Search term "Interfacing": copy each line of the records that contains it.

Extracted data entries ::
*** Begin section ***

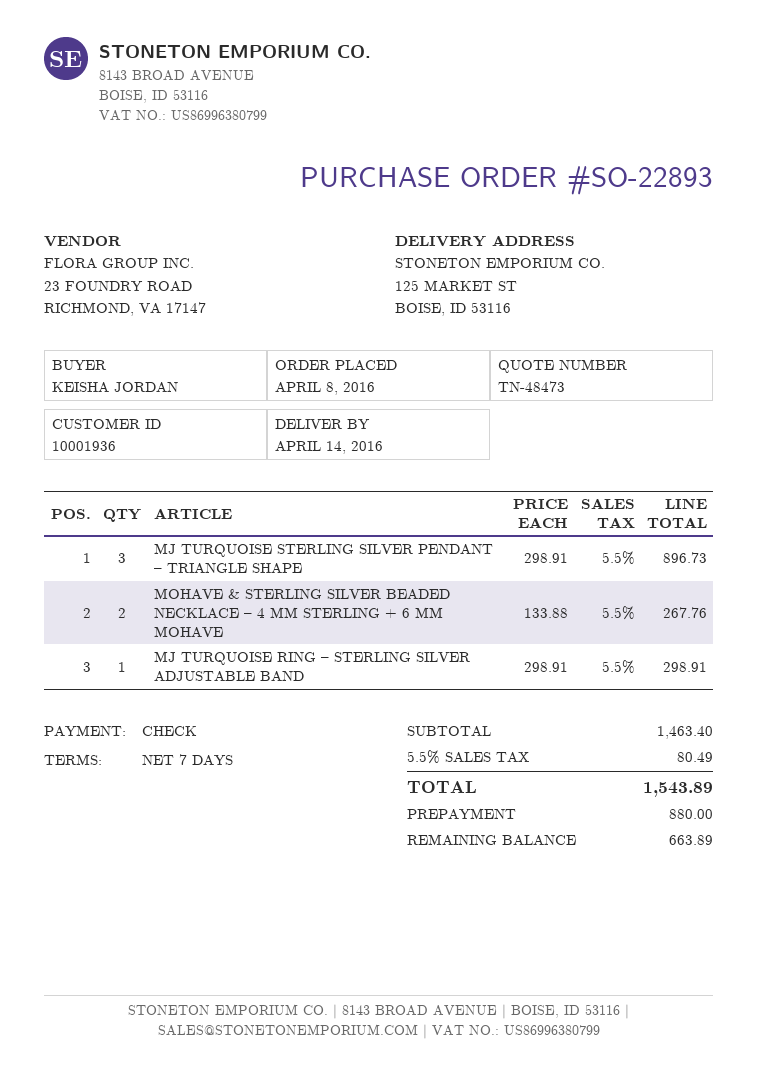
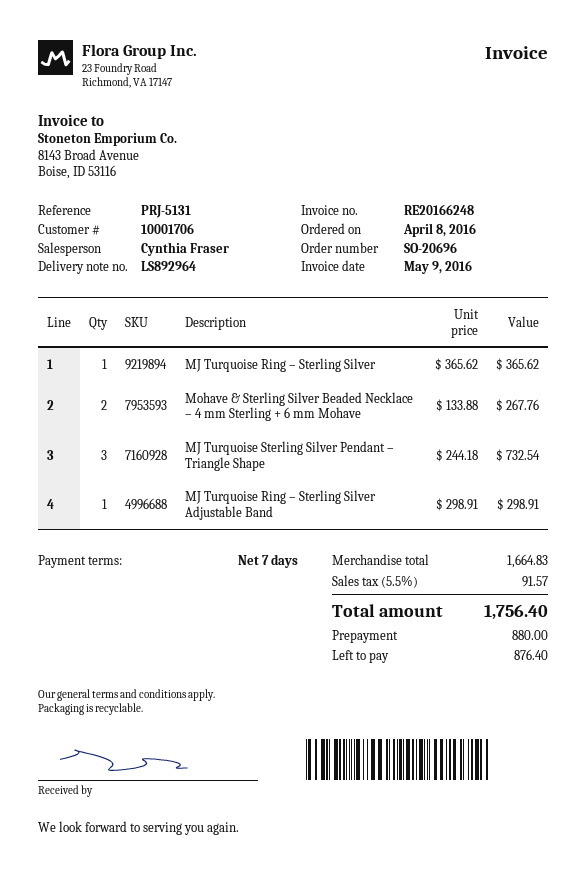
order number: SO-22893 -> SO-20696
customer number: 10001936 -> 10001706
MJ TURQUOISE STERLING SILVER PENDANT – TRIANGLE SHAPE: 3 x 298.91 = 896.73 -> 3 x 244.18 = 732.54
MJ Turquoise Ring – Sterling Silver: none -> 1 x 365.62 = 365.62
subtotal: 1463.40 -> 1664.83
tax: 5.5% = 80.49 -> 5.5% = 91.57
total: 1543.89 -> 1756.40
balance: 663.89 -> 876.40

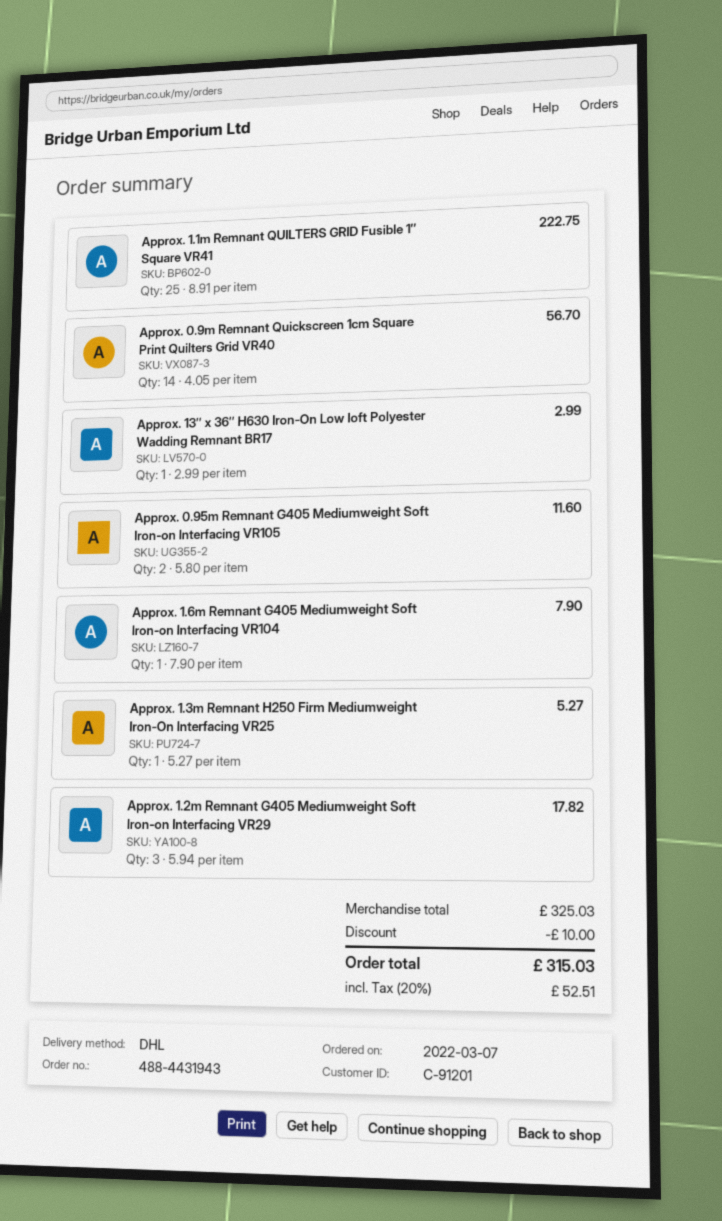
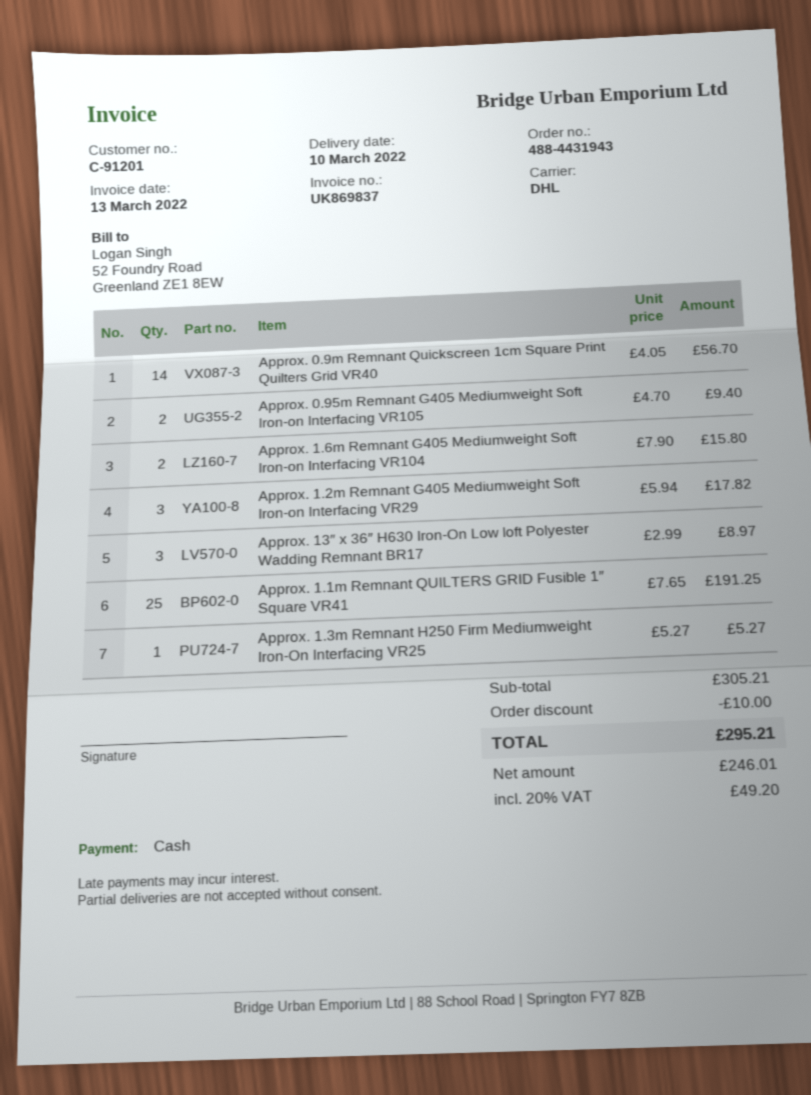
Approx. 1.1m Remnant QUILTERS GRID Fusible 1″ Square VR41: 25 x 8.91 = 222.75 -> 25 x 7.65 = 191.25
Approx. 13″ x 36″ H630 Iron-On Low loft Polyester Wadding Remnant BR17: 1 x 2.99 = 2.99 -> 3 x 2.99 = 8.97
Approx. 0.95m Remnant G405 Mediumweight Soft Iron-on Interfacing VR105: 2 x 5.80 = 11.60 -> 2 x 4.70 = 9.40
Approx. 1.6m Remnant G405 Mediumweight Soft Iron-on Interfacing VR104: 1 x 7.90 = 7.90 -> 2 x 7.90 = 15.80
subtotal: 325.03 -> 305.21
tax: 20% = 52.51 -> 20% = 49.20
total: 315.03 -> 295.21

*** End section ***

Task answer ::
Approx. 0.95m Remnant G405 Mediumweight Soft Iron-on Interfacing VR105: 2 x 5.80 = 11.60 -> 2 x 4.70 = 9.40
Approx. 1.6m Remnant G405 Mediumweight Soft Iron-on Interfacing VR104: 1 x 7.90 = 7.90 -> 2 x 7.90 = 15.80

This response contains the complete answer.